三浦さんエベレスト登頂 80歳、史上最高齢の快挙 記録を4歳更新 5年ぶり3度目

共同通信社  5月23日(木) 配信

 

 冒険家三浦雄一郎(みうら・ゆういちろう)さん(80)が23日午後0時15分(現地時間午前9時)ごろ、世界最高峰エベレスト(8848メートル)の登頂に成功した。これまでの76歳を4歳更新し、史上最高齢記録となった。5年ぶり3度目の快挙。

 現地から三浦さんの事務所(東京)に入った連絡によると、三浦隊は23日午前5時半(現地時間午前2時15分)ごろ、最終キャンプ(8500メートル)を出発。約7時間かけて頂上に到着した。

 三浦さんは到着後、事務所のスタッフに電話で「世界最高の気分。80歳でもまだまだいける」と喜びを語った。

 三浦さんは70歳だった2003年と75歳だった08年に2度、登頂した。76歳の時にスキーの事故で骨盤と大腿(だいたい)骨を折る大けがをしたが、既に完治。持病の不整脈も計4回の手術で乗り越えた。

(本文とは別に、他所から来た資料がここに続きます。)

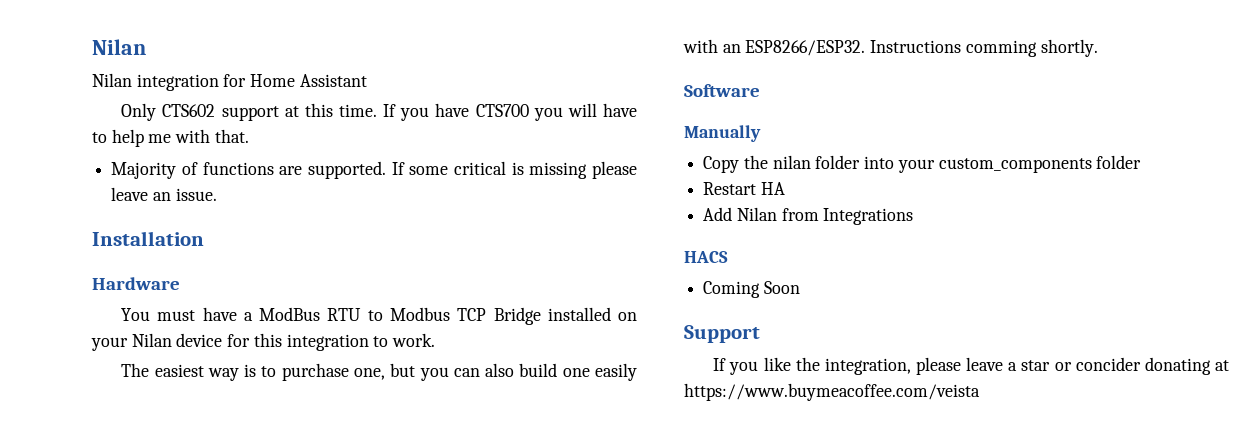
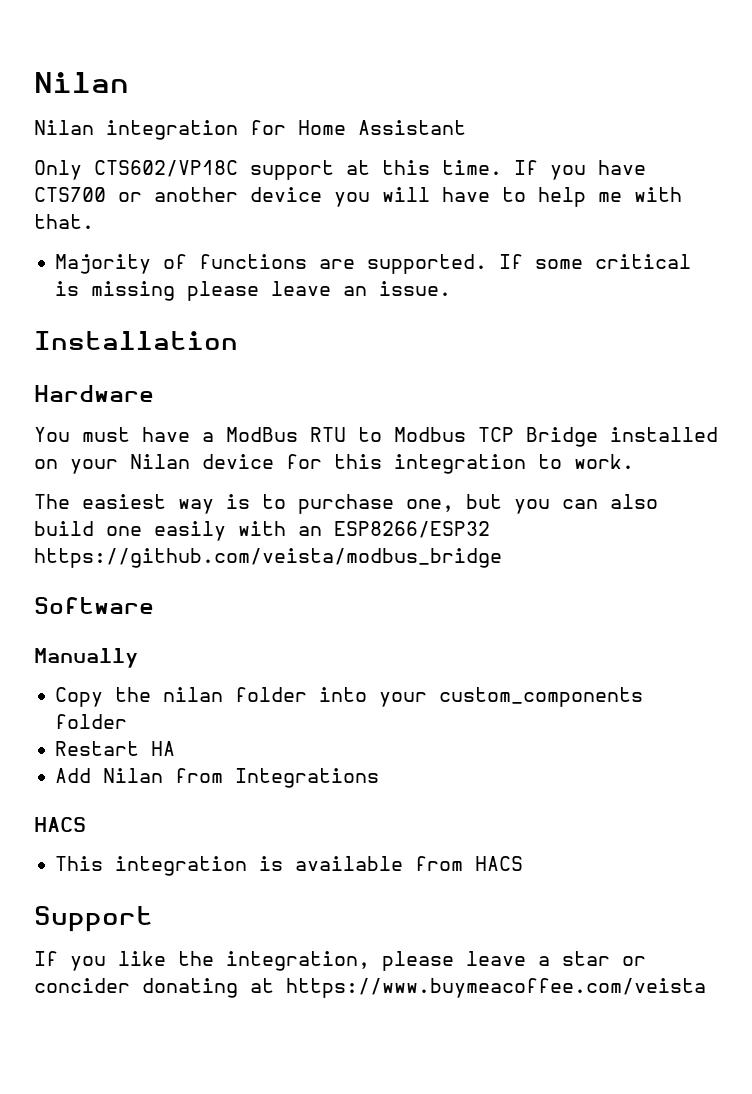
[162,104,216,117] CTS602 -> [94,160,238,177] CTS602/VP18C
(529, 110) none -> [118,187,322,202] or another device
[745,39,1098,57] ESP8266/ESP32. Instructions comming shortly. -> [334,521,490,538] [34,548,502,568] ESP8266/ESP32 https://github.com/veista/modbus_bridge
[703,281,800,298] Coming Soon -> [55,856,524,876] This integration is available from HACS

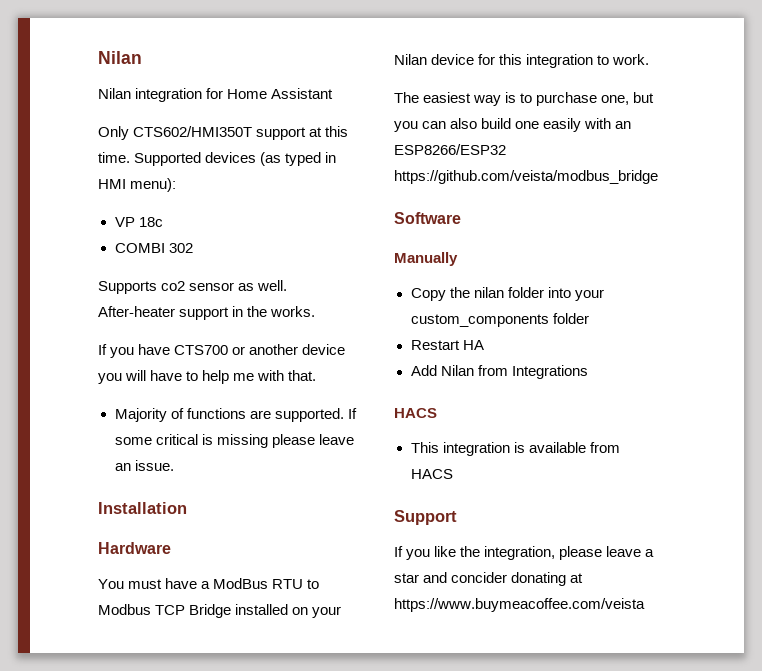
[94,160,238,177] CTS602/VP18C -> [133,126,253,137] CTS602/HMI350T
(502, 167) none -> [134,152,337,166] [98,178,177,192] [114,217,163,227] [114,243,193,253] [98,280,288,294] [98,306,316,320] Supported devices (as typed in HMI menu): // VP 18c // COMBI 302 // Supports co2 sensor as well. After-heater support in the works. //
[622,956,646,966] or -> [423,572,448,583] and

 三浦隊は3月29日に日本を出発し、4月16日にベースキャンプ(5300メートル)に到着。5月16日に次男豪太(ごうた)さん(43)やシェルパ6人らとベースキャンプを出た。頂上までのルートに通常より多い6カ所のキャンプを設置した。

 三浦さんはベースキャンプ出発後も体調は良好で、高山病の症状も出なかった。7千メートルを超えた辺りから酸素吸入を始め、約45度の氷壁が続く難所の「ローツェ・フェイス」では、別の隊の若手クライマーを追い越すほどのペースで登ったという。

 エベレスト登頂のこれまでの最高齢記録は、08年に76歳で成功したネパール人男性(81)。この男性も現在、頂上に向かっているとの情報があるが、登頂は確認されていない。

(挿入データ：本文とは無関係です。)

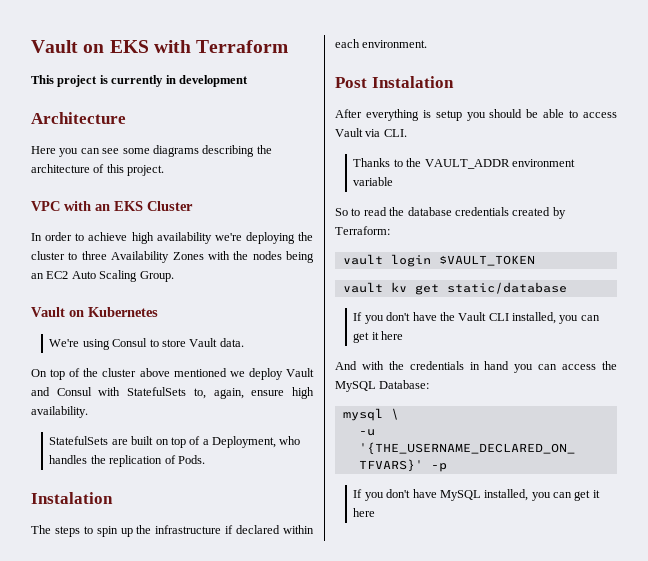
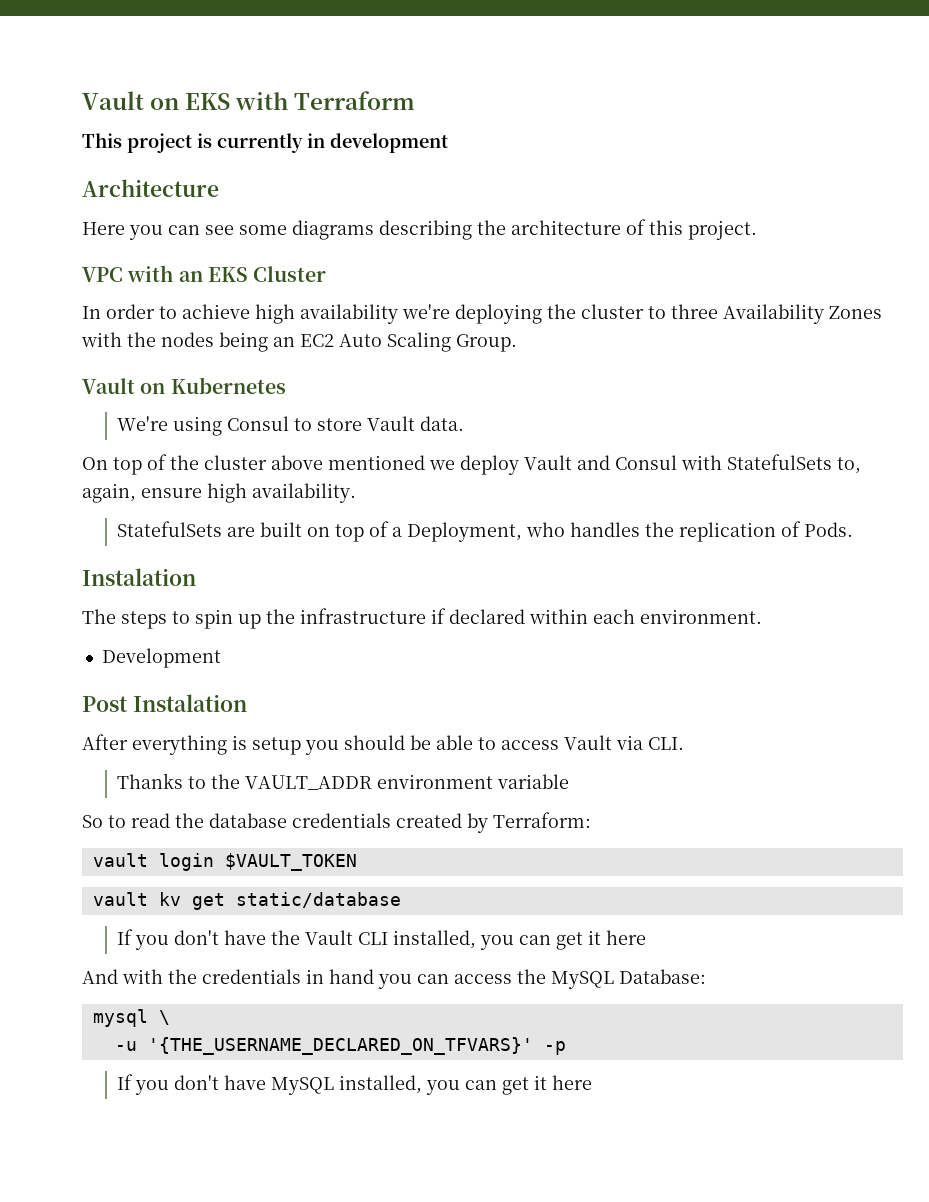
(428, 44) none -> [101,648,221,668] // Development

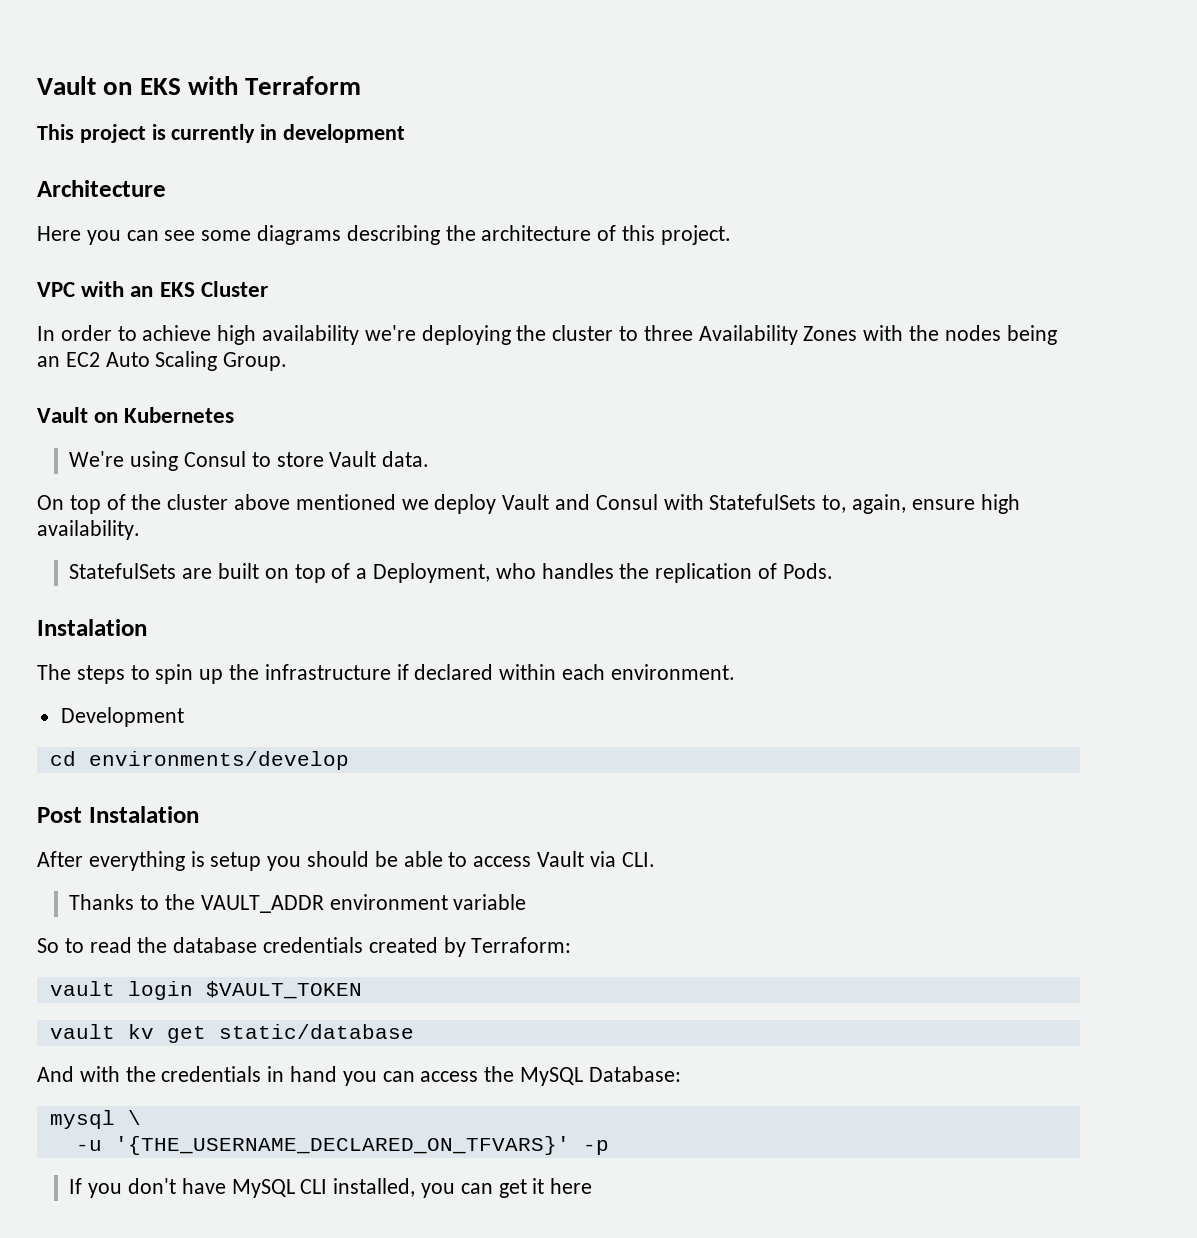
(221, 658) none -> [49,751,349,770] // cd environments/develop
[117,929,647,950] // If you don't have the Vault CLI installed, you can get it here -> (414, 1031) none
(335, 1086) none -> [300,1179,328,1194] CLI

 エベレストの日本人初登頂は、1970年の故植村直己(うえむら・なおみ)さんと松浦輝夫(まつうら・てるお)さん(79)。2012年には渡辺玉枝(わたなべ・たまえ)さんが73歳で登頂、女性の史上最高齢記録を打ち立てた。

 三浦さんの事務所で現地との連絡を取っている長女の恵美里(えみり)さん(52)は「自分の可能性に挑み続ける父をすごく誇りに思う」と話した。

※エベレスト

 中国とネパールの国境にある世界最高峰。中国名はチベット語のチョモランマで、ネパール名はサガルマータ。19世紀半ばにインド測量局の調査で世界最高峰と判明、同局長官のジョージ・エベレストにちなんで名付けられた。登頂ルートは、ネパール側からの南東稜ルートと中国側からの北稜ルートが一般的。天候が安定する春と秋に登る人が多い。頂上は約20人が立てる広さ。

※三浦雄一郎(みうら・ゆういちろう)さんの経歴

 1932年、青森市生まれ。北海道大獣医学部卒。60年代に米国のプロスキーレースで活躍。70年にエベレストの8千メートル地点からスキー滑降し、ギネス世界記録に認定された。78年に北極圏最高峰バーボーピークで、83年に南極大陸最高峰ビンソンマシフで滑降。85年に南米大陸最高峰アコンカグアを滑り、世界七大陸最高峰のスキー滑降を達成した。2003年、70歳でエベレストに初登頂。08年には75歳で2度目の登頂に成功した。92年からクラーク記念国際高校の校長を務める。